Au-delà de l’intérêt documentaire de montrer des images des ateliers de l’Institut d’autodétermination des Handicapés de Trebel, centre allemand faisant découvrir pas à pas le corps à corps à des handicapés qui en ont été jusque-là largement privés, Pourvu qu’on m’aime passionne surtout en ce que l’absence de sexualité d’Enea fait jaillir de questionnements chez ses amis qui ne présentent pas de troubles autistiques. A mesure que le réalisateur découvre que ce qu’il souhaite pour son ami n’est pas ce que lui-même attend, on songe à la célèbre formule provocatrice de Lacan : « Il n’y a pas de rapport sexuel ». En effet, les échanges qui dérivent de la quête du jeune handicapé montrent bien que l’idée qu’on se fait de ce que doivent être les rapports sexuels est un construit social si puissant qu’elle est même en cours d’institutionnalisation pour les handicapés, quand le besoin principal d’Enea semble être, comme le cristallise le titre, d’être aimé.
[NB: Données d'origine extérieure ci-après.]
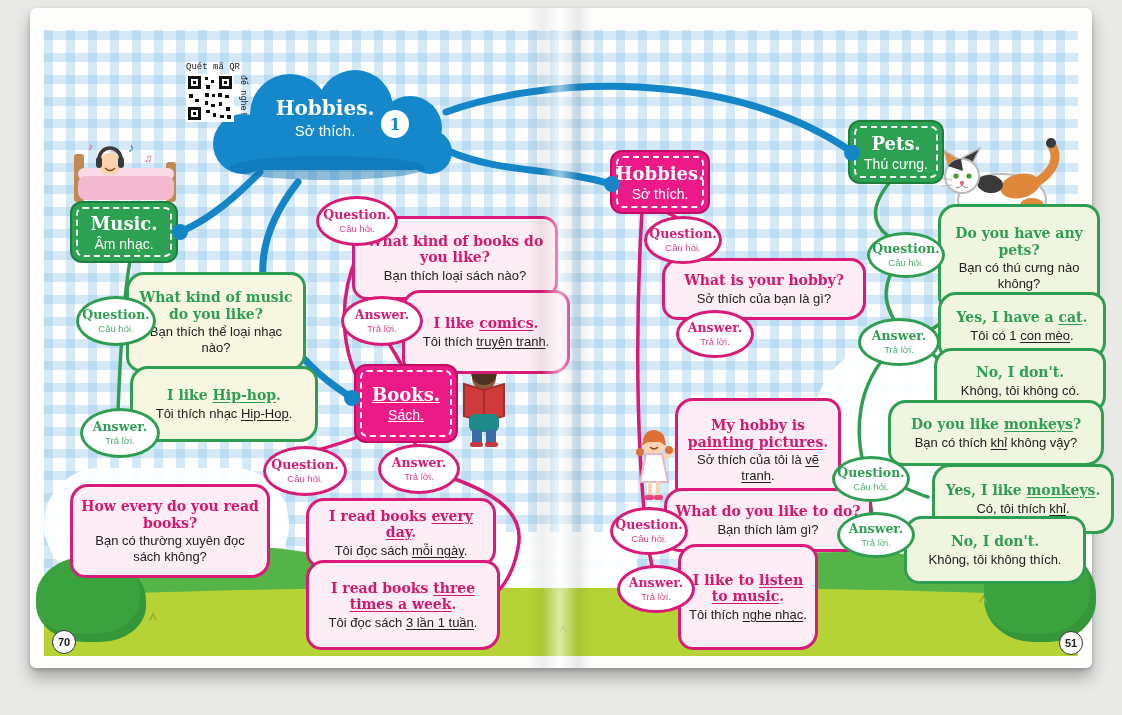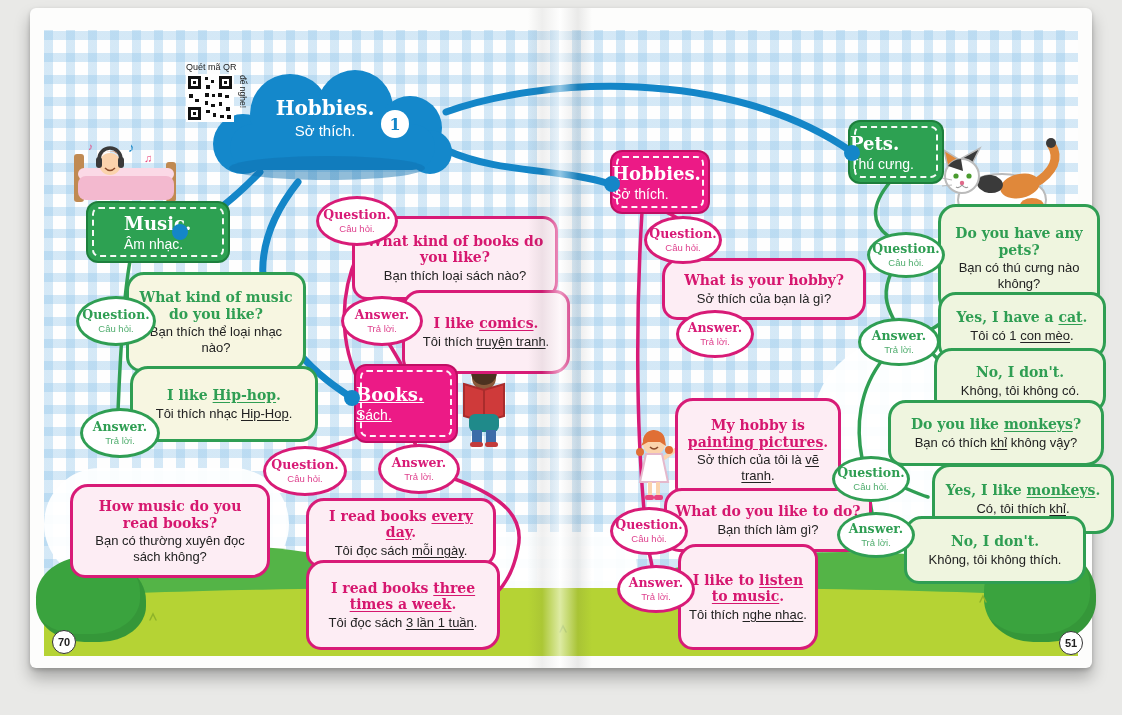"Quét mã QR" .qr { font-family: none -> Liberation Mono, monospace }
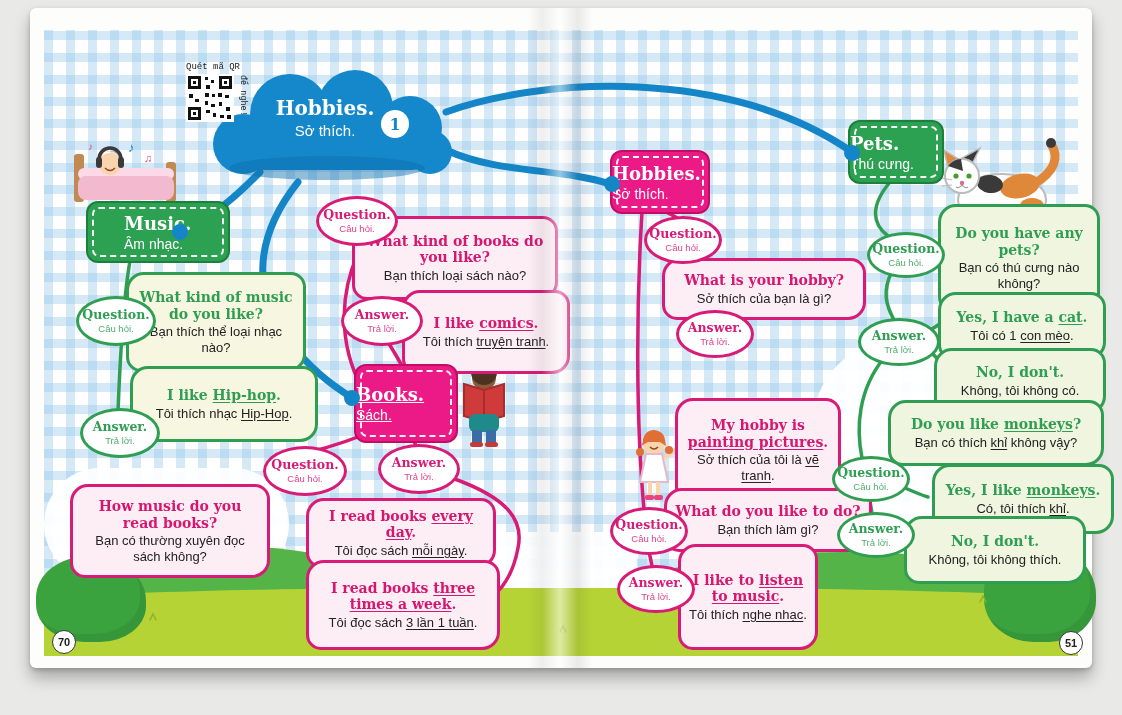"Pets." .node { align-items: flex-start -> center }
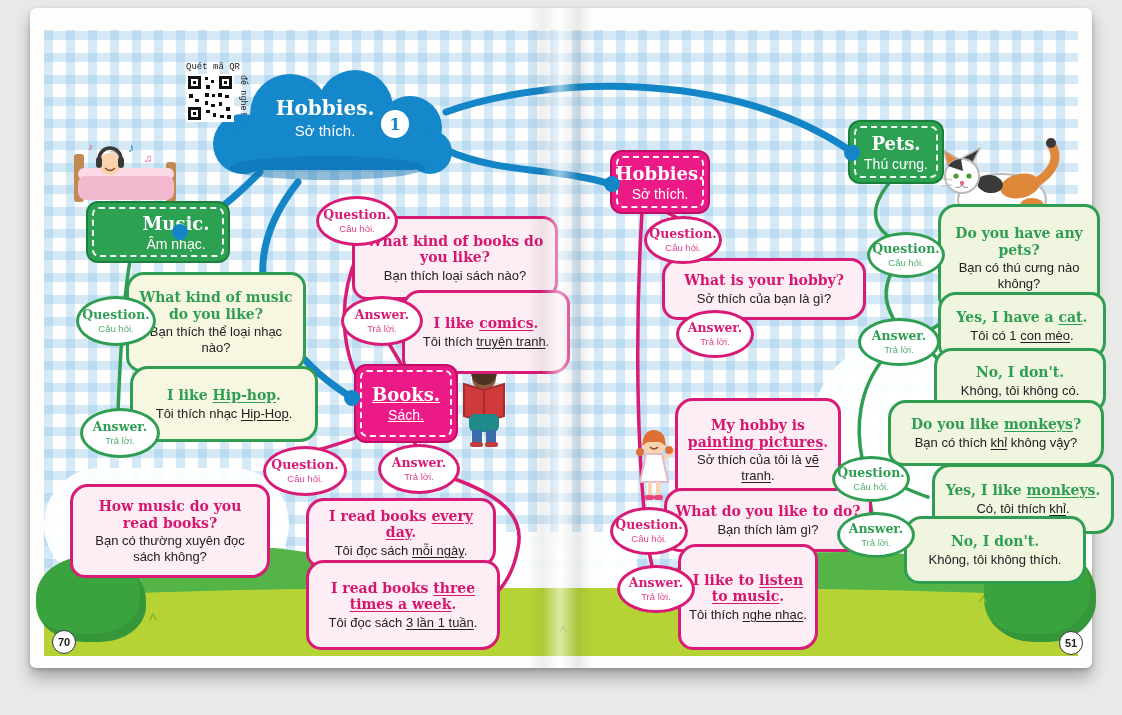"Music." div.node { left: 88px -> 72px; padding-left: 36px -> none }
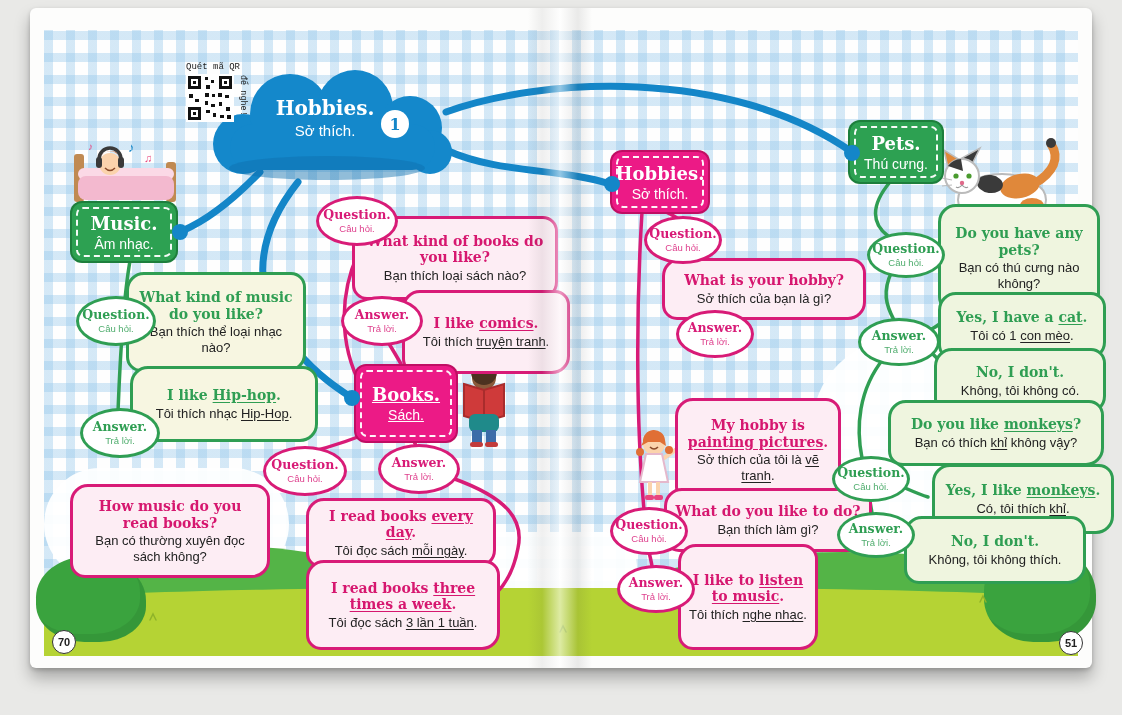"How music do you read" span { text: music -> every }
Une fois est coutume, l’étude de la marge nous permet de mieux comprendre la norme : le cas clinique atypique d’Enea met en relief une caractéristique chez lui hypertrophiée mais existant chez tous les êtres humains. Ainsi, sa confusion entre besoin de sexualité et d’amour nous rappellent bien la difficulté que nous avons parfois nous-mêmes, baignés dans les brumes euphorisantes de l’ocytocine, à discerner l’attachement affectif de la dépendance physique, tant cela n’est au fond, même quand c’est bon, comme le glissait sarcastiquement Woody Allen dans la bouche de l’un des personnages de To Rome with Love, « qu’une question de sémantique » …

F.L.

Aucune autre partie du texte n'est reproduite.